Nothing past the line containing "tax: 6.5% = 218.87 -> 6.5% = 348.39" belongs in the output. Copy exactly every line of the data below from the first up to and including it.

§ Information shown:

----------

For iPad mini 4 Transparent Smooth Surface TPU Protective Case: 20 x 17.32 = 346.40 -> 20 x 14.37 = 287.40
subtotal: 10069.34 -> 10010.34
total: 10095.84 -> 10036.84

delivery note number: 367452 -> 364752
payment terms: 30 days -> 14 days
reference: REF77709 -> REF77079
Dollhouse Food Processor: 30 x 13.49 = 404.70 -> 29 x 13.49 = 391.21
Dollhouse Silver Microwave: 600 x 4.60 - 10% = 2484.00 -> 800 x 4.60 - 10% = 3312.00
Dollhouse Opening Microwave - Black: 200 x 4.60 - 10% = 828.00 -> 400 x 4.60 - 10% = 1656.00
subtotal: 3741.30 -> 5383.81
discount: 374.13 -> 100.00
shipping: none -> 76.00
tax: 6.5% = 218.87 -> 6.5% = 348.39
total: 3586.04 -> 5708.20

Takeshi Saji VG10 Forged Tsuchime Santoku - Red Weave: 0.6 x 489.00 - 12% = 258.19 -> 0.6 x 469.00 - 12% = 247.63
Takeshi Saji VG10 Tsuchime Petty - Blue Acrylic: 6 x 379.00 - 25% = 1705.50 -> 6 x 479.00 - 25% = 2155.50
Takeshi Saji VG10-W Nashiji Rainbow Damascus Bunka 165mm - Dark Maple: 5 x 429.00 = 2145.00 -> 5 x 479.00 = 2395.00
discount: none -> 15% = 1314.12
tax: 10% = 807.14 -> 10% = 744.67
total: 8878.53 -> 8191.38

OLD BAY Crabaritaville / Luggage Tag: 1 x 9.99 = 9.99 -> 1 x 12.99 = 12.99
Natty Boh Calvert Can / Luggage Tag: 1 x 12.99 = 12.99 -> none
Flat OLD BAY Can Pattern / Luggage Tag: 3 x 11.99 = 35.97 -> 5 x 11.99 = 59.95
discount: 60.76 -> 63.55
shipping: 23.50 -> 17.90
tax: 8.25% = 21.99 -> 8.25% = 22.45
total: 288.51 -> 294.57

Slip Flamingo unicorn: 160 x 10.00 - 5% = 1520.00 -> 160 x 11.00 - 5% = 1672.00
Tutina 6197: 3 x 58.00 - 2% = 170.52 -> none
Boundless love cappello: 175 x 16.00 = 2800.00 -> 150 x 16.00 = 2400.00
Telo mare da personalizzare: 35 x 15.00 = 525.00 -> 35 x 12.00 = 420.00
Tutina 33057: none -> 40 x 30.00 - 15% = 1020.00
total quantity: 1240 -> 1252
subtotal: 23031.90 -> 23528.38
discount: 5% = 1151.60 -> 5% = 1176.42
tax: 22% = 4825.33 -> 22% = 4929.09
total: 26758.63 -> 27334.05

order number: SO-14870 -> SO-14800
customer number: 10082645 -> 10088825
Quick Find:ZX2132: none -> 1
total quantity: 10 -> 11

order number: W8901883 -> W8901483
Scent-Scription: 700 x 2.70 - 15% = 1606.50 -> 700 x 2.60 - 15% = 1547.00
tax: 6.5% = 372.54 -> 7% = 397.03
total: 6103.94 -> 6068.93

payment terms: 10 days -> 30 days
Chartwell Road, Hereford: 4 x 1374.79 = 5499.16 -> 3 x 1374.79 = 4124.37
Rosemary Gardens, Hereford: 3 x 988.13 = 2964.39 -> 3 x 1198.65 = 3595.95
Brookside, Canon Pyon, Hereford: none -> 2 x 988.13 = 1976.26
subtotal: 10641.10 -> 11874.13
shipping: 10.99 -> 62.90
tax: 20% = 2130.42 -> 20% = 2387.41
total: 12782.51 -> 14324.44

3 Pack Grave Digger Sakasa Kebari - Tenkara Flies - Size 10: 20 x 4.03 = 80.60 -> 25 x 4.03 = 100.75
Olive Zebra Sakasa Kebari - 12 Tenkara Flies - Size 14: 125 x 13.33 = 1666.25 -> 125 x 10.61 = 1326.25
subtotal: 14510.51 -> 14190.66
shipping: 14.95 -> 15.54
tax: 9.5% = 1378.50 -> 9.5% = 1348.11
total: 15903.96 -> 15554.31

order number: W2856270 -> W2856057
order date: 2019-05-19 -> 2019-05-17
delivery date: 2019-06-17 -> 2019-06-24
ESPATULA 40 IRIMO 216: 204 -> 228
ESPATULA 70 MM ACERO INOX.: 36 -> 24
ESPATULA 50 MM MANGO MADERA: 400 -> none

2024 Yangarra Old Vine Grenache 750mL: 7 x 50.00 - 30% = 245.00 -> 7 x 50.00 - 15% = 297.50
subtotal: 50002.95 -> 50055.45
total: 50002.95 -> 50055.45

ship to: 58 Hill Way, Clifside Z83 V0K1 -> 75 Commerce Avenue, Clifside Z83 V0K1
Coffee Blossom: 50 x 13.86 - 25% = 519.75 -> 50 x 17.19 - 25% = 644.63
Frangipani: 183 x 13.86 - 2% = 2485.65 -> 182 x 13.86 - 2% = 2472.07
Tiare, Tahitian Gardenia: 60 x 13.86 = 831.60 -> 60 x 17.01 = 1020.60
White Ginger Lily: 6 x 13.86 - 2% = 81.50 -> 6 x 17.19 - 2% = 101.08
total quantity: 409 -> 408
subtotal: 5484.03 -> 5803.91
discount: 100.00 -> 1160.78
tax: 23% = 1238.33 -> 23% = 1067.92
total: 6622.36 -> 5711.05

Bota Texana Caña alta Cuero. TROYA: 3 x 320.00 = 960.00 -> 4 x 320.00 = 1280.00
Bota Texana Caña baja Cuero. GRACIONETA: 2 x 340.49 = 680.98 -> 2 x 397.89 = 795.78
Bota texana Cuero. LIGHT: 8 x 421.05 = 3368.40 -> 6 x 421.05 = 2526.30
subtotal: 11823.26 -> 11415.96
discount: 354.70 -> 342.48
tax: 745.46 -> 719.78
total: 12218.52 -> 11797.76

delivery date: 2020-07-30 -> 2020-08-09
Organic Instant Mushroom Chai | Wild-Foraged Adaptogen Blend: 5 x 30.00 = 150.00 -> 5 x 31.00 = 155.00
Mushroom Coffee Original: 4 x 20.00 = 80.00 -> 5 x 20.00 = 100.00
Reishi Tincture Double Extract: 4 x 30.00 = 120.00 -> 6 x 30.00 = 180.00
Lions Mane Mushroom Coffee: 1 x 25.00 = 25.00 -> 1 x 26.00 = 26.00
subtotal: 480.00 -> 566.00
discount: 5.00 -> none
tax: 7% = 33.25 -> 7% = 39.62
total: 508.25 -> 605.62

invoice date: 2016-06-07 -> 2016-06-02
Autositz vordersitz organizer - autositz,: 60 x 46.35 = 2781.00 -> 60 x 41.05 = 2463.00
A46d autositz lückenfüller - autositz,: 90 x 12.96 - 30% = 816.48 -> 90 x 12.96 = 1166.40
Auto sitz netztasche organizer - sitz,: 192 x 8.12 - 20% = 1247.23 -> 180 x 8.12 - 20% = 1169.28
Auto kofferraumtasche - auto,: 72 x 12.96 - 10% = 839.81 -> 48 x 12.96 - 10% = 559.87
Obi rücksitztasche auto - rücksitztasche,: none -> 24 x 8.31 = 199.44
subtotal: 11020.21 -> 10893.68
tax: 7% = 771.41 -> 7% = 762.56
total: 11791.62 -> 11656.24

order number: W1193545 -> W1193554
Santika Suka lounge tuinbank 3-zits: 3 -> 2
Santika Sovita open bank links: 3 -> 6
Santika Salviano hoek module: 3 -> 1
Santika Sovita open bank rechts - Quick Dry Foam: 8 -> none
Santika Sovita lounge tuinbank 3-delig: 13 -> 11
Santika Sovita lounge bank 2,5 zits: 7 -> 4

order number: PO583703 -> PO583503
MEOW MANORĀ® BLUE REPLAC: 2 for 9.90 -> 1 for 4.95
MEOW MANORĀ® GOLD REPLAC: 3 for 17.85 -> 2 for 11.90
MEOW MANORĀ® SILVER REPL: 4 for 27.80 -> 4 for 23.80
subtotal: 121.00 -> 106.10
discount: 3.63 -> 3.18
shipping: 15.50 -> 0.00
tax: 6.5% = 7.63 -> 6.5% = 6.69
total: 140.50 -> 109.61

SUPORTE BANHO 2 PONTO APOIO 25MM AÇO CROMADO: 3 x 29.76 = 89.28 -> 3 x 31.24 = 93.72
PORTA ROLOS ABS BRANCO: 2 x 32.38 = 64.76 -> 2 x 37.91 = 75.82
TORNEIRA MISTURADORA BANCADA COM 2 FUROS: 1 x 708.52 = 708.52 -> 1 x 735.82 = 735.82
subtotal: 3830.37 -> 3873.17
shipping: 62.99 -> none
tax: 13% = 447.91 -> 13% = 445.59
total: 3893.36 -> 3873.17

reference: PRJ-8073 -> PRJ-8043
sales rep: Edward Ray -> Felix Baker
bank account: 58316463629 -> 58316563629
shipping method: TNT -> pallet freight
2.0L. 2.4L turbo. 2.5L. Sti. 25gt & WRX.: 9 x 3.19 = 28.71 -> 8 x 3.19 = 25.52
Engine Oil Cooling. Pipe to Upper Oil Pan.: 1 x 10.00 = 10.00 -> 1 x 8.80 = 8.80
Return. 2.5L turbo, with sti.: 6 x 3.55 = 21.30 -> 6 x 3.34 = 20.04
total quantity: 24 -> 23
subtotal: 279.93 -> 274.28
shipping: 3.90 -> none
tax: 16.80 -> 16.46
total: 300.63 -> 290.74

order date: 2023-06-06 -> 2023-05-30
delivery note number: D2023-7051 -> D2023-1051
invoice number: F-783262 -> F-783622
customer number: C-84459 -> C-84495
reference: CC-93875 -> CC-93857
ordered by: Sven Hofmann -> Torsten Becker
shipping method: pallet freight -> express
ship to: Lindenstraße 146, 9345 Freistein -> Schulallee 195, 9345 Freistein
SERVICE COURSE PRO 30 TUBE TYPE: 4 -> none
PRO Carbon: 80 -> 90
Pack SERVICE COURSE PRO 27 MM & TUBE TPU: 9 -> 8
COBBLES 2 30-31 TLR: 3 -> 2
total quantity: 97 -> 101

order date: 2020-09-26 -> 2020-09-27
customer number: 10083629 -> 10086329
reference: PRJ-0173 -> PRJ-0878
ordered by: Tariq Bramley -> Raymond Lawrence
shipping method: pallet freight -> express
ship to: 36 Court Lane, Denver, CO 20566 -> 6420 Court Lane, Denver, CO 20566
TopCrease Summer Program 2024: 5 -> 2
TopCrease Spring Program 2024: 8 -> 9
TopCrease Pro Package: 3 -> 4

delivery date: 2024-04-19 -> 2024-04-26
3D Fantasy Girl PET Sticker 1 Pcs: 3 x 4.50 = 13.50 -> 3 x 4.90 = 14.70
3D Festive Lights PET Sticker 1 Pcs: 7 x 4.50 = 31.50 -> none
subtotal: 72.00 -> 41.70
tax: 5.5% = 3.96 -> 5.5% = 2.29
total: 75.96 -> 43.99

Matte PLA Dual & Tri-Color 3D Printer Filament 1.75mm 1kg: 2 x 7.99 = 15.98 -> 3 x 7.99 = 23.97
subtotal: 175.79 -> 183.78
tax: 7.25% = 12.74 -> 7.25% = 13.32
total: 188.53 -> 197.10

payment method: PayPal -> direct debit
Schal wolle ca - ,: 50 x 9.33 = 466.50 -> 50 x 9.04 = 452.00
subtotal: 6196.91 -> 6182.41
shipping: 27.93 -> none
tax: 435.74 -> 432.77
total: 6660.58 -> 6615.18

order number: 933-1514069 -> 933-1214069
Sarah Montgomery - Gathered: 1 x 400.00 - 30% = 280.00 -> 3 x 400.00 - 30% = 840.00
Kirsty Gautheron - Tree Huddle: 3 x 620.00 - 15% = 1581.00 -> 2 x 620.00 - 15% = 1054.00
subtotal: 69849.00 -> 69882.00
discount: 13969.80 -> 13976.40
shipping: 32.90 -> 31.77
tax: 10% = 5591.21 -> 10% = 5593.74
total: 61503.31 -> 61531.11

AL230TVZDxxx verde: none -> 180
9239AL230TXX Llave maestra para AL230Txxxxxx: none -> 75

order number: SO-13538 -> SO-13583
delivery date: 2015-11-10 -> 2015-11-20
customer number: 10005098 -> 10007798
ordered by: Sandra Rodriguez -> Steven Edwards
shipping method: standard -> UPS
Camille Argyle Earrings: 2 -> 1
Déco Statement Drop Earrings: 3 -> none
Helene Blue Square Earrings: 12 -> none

----------

§ Written reply:
For iPad mini 4 Transparent Smooth Surface TPU Protective Case: 20 x 17.32 = 346.40 -> 20 x 14.37 = 287.40
subtotal: 10069.34 -> 10010.34
total: 10095.84 -> 10036.84

delivery note number: 367452 -> 364752
payment terms: 30 days -> 14 days
reference: REF77709 -> REF77079
Dollhouse Food Processor: 30 x 13.49 = 404.70 -> 29 x 13.49 = 391.21
Dollhouse Silver Microwave: 600 x 4.60 - 10% = 2484.00 -> 800 x 4.60 - 10% = 3312.00
Dollhouse Opening Microwave - Black: 200 x 4.60 - 10% = 828.00 -> 400 x 4.60 - 10% = 1656.00
subtotal: 3741.30 -> 5383.81
discount: 374.13 -> 100.00
shipping: none -> 76.00
tax: 6.5% = 218.87 -> 6.5% = 348.39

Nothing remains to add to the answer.